Place 4 cups of flour in a mixing bowl with yeast, salt and sugar. Stir until blended. Pour in hot water and beat 100 strong strokes by hand, or three minutes with a mixer flat beater. Gradually work in remaining flour, 1/2 cup at a time until the dough takes shape and is no longer sticky. 

Knead 8 minutes by hand or with a dough hook until dough is smooth, elastic. Place dough in a greased bowl, cover with plastic wrap, and put in a warm (80-100°F) place until double in size, about 15-20 minutes.

Punch down dough, turn out on work surface, and cut into two pieces. Shape each into a round. Place on baking sheet. I used a silicone baking pan, but a lightly greased pan, or parchment paper can be used.  With a sharp knife or razor, slash an  X on each of the loaves about a half inch deep.  Brush or spray with water, and sprinkle with sesame or poppy seeds.  I put sesame on one and poppy seeds on the other.

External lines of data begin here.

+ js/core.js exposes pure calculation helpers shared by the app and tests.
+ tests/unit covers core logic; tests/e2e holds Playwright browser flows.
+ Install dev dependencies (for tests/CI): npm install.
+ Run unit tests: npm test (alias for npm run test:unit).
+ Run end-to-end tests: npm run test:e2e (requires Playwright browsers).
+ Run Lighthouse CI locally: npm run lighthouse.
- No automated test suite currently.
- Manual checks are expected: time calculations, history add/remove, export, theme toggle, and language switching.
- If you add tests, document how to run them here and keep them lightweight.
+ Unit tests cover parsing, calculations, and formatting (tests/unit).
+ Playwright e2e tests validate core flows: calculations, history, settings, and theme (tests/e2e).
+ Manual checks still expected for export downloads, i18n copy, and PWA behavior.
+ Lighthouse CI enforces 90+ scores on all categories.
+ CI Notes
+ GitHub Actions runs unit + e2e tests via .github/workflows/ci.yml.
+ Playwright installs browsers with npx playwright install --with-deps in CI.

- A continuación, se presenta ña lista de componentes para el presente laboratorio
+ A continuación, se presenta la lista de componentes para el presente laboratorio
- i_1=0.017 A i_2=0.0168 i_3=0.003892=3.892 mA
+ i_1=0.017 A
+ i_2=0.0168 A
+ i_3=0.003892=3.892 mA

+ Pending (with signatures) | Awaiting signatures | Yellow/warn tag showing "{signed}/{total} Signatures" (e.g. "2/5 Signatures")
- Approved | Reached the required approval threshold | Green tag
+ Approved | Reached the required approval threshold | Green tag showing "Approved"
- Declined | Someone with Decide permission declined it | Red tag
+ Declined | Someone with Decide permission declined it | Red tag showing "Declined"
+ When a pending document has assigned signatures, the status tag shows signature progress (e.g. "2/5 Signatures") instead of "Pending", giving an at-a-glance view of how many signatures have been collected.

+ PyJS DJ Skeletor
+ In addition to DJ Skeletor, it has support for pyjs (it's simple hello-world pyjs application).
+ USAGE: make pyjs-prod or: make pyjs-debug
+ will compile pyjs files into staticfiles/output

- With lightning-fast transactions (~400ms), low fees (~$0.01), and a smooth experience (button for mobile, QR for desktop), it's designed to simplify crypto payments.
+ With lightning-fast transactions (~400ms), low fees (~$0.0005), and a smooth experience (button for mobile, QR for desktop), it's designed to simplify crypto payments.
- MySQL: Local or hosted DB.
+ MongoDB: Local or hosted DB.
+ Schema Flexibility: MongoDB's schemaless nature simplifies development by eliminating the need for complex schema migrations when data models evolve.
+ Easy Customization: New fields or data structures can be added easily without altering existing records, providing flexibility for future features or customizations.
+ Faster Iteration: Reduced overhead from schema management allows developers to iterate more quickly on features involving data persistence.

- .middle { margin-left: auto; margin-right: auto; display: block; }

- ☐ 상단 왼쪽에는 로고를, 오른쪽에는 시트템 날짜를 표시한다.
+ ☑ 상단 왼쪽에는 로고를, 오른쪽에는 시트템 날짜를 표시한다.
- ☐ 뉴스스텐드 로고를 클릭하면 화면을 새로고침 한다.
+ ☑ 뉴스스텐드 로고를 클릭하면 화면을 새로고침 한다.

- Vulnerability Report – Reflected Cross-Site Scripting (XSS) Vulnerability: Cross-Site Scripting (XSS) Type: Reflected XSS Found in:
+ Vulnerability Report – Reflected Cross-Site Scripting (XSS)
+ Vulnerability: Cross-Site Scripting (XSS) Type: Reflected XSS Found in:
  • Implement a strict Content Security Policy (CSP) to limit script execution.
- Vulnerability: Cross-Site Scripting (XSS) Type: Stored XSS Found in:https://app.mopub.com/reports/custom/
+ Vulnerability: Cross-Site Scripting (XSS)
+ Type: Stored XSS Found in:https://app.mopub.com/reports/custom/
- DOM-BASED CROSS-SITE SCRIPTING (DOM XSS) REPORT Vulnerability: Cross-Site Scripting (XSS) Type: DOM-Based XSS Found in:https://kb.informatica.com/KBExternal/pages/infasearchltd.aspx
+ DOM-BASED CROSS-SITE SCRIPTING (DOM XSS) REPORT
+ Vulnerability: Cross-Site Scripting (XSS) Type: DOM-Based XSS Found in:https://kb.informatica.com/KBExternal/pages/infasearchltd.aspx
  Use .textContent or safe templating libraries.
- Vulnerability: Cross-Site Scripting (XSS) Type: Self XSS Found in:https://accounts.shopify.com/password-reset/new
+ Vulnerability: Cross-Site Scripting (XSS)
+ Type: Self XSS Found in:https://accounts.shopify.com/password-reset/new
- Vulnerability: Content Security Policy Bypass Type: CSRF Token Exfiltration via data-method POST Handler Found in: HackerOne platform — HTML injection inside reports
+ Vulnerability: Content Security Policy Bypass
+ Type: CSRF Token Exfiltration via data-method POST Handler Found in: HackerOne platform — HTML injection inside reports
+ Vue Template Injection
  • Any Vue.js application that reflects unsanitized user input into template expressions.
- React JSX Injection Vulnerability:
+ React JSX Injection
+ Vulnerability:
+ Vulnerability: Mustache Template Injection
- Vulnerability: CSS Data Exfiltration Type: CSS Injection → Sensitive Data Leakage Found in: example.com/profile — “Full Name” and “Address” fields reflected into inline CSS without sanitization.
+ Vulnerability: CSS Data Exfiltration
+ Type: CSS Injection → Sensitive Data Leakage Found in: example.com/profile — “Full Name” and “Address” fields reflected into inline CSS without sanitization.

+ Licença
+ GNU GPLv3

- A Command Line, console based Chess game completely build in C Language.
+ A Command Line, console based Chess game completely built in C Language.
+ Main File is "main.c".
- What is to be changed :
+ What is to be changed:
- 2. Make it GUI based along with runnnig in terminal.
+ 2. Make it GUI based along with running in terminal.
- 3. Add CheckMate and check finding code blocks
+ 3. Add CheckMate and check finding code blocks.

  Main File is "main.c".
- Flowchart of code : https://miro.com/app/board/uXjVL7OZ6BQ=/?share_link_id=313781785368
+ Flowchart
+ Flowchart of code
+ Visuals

Place baking sheet on middle shelf of a cold oven. Place a large pan of hot water from kitchen tap on shelf below, (or bottom of oven) and turn oven on to 400°F. Loaves will continue to rise while oven is heating and water steams.  Bake about 50 minutes, or until the loaves are a deep golden brown. Thump on bottom crusts to test doneness.  Loaves should sound hollow.  If using a digital thermometer, it should be done at 200 degrees.

You'll love the look, texture and taste of these beauties!  
Cool  loaves on a wire rack for about an hour before slicing. Makes 2, (slightly over) 1 pound loaves. Freezes well. 

Estimated cost: $1.25 for two loaves.

Wisconsin Potato Cheese Soup

This recipe came from a family member living in Wisconsin for inclusion in "Our German Family Favorites Cook Book" published in the early 90s. 

It can be made without Gruyere cheese, using only Cheddar.  Ingredients are usually on hand in any cook's kitchen, and offer many tasty servings for very little cost.

Wisconsin Potato Cheese Soup
3 Tabs. butter
1 cup diced carrots
1/2 cup diced celery
1 cup chopped onion
3 cups water  and 3 chicken bullion cubes  (or 3 cups of chicken broth)
2 cups milk
4 cups of cubed potatoes peeled or not
3/4 cup Gruyere cheese
1 1/2 cups sharp, Cheddar cheese, white or yellow - shredded

Melt butter, add carrots, onion, celery and cook over low heat until tender, stirring occasionally.  Add water, bullion and potatoes.  Cover and cook until tender about 15-20 minutes.  Mash vegetables slightly.  Add milk cooking until heated.  Gradually stir in cheeses until melted.  Add salt and pepper.  Garnish with chives, cooked diced bacon or croutons.  Serves 6-8

Estimated Cost $3.00; .50 cents or less per serving.